The Supreme Court of Oregon addressed whether the economic loss doctrine barred the plaintiffs from making a negligence claim against the defendants in the absence of a contract or special relationship between the parties.  Oregon law confers no liability on a party for negligently causing a stranger’s pure economic loss without also injuring the stranger’s person or property, unless there is a special relationship between the parties.  See Hale v. Groce, 304 Or. 281, 284, 744 P.2d 1289 (Or. 1987).  The issue in this case was the appropriate scope and application of the economic loss doctrine.  The court found the economic loss doctrine did not bar the plaintiff’s claim, in part because the dry rot damage constituted “property damage” as opposed to being a purely “economic loss.”  As a result, the economic loss doctrine did not bar the claim.

The defendants argued that the plaintiffs were strangers and that any property damage was purely economic.  Therefore, defendants argued the claim was barred by the economic loss doctrine.  According to the defendants, if their negligence harmed any property, it only harmed the property of the original owner (the California investment company).  Rather than a property loss, the plaintiffs only suffered an investment loss:  the monetary difference between the price they paid for the property and the price they would have paid if they had known about the dry rot damage.

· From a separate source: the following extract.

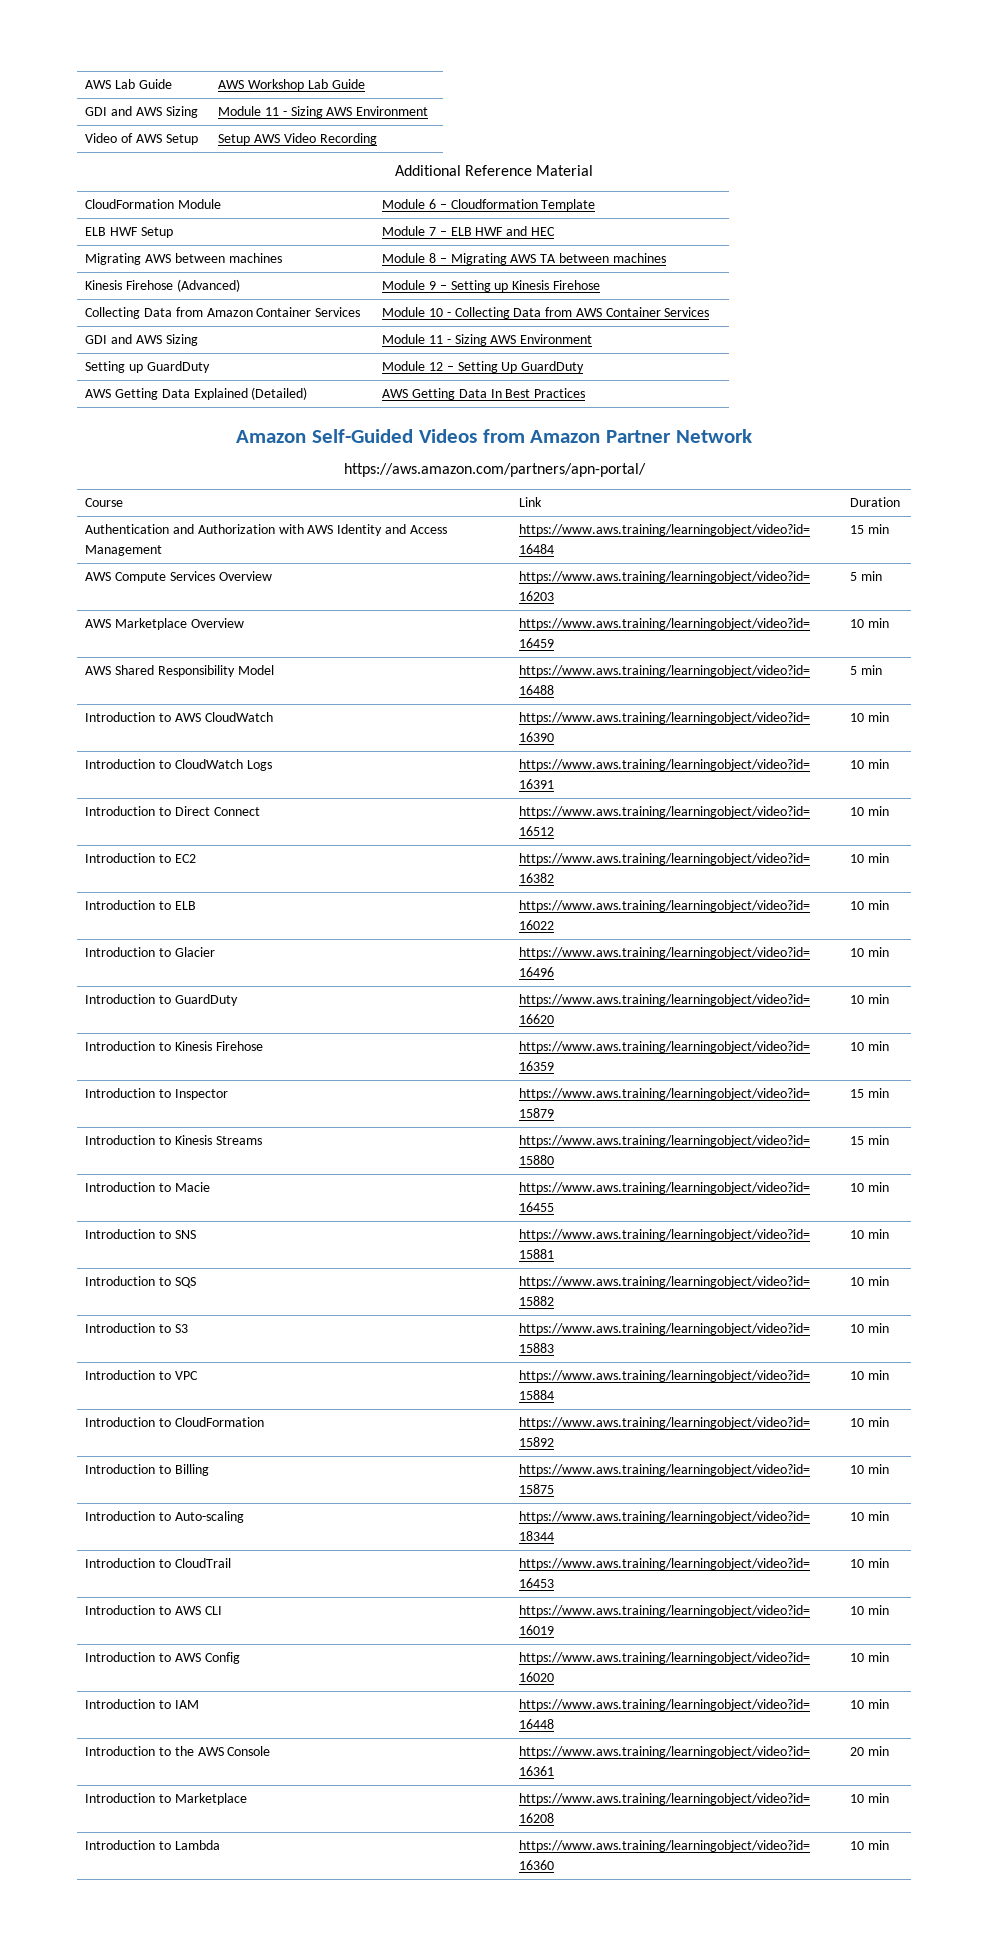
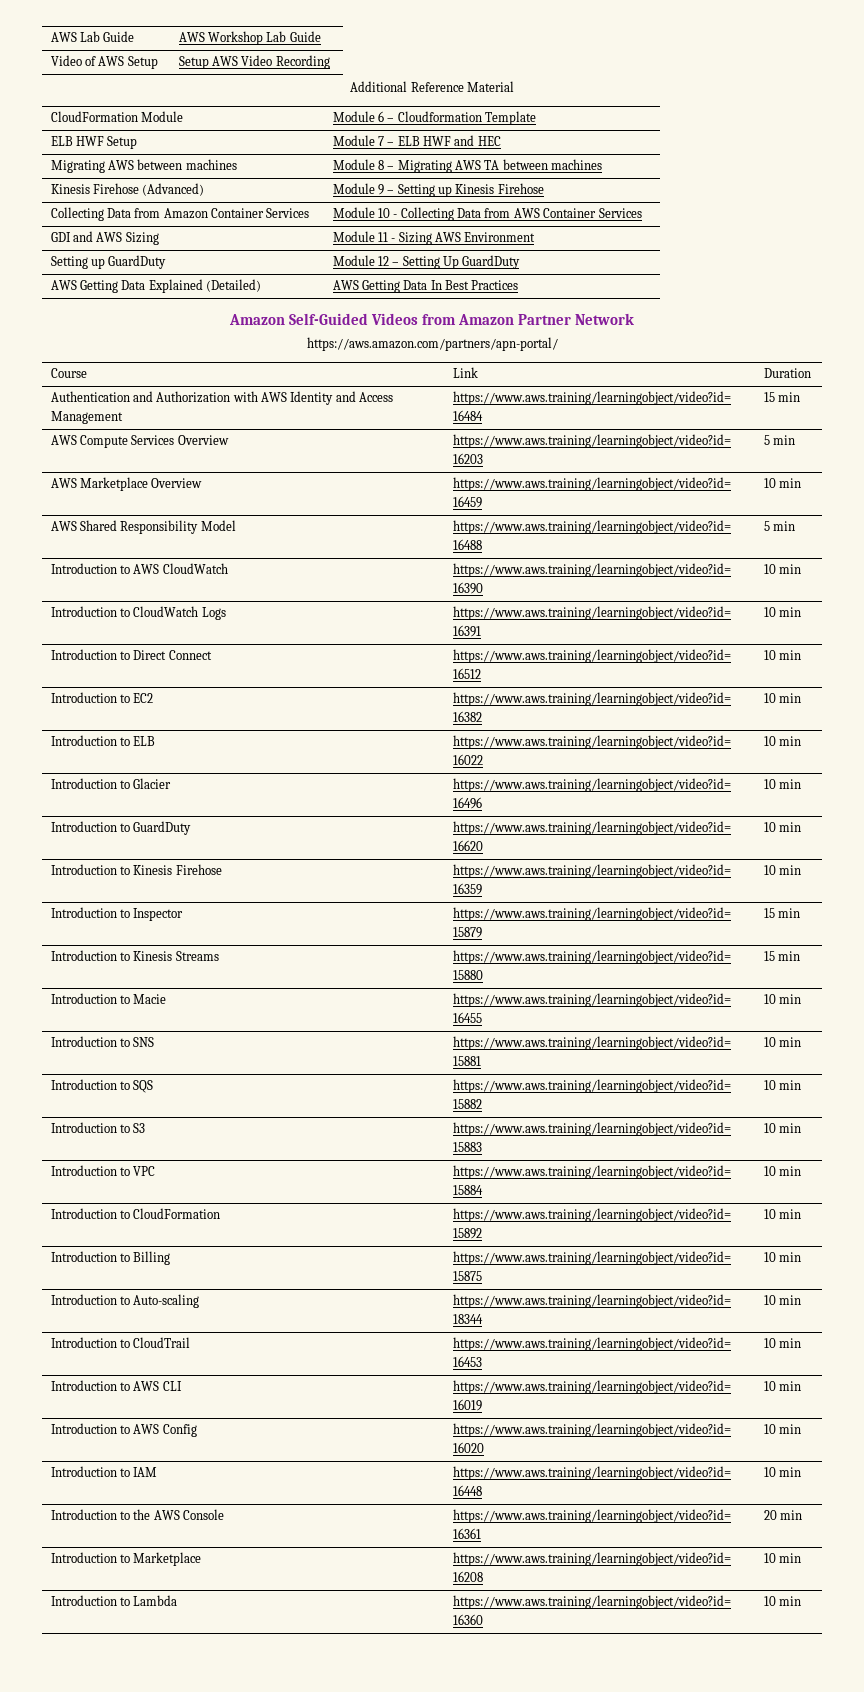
  AWS Lab Guide | AWS Workshop Lab Guide
- GDI and AWS Sizing | Module 11 - Sizing AWS Environment

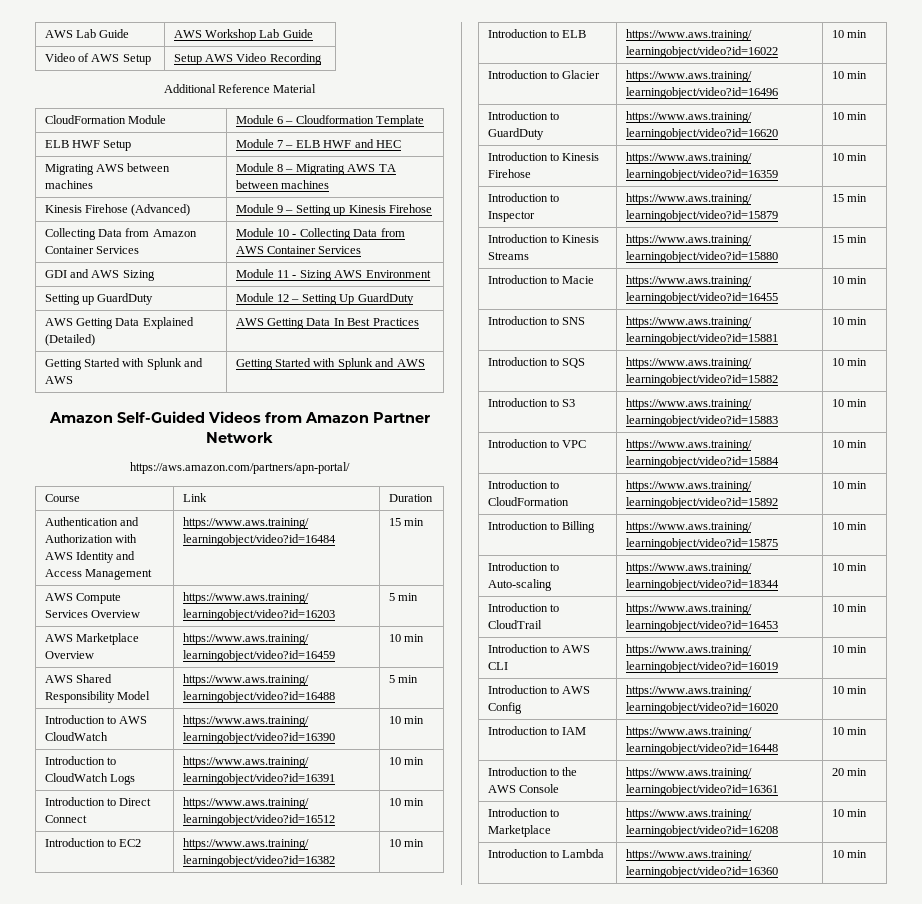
+ Getting Started with Splunk and AWS | Getting Started with Splunk and AWS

The court acknowledged the logical appeal of the defendant’s argument, but ultimately rejected it.  The court noted every physical injury to property can be characterized as a type of economic loss—all injuries to property diminish the value of the property.  Therefore, the court recognized a distinction between “purely economic losses” on one hand and “damages for physical injuries to person or property” on the other.  In defining pure economic losses, the court drew a distinction between physical damage to real property and economic losses like reduced stock price, monetary gifts to beneficiaries, or indebtedness.

The defendants also argued that permitting the suit—with no relationship between the building contractor and a subsequent purchaser—had the potential to create ongoing liability, where a defendant would have to pay each successive owner of the property for the same property damage.  The court responded that doctrines like claim preclusion, contribution, comparative fault, and mitigation of damages were available to a defendant to prevent repeated lawsuits from subsequent owners seeking to recover for property damage resulting from a the same negligent act.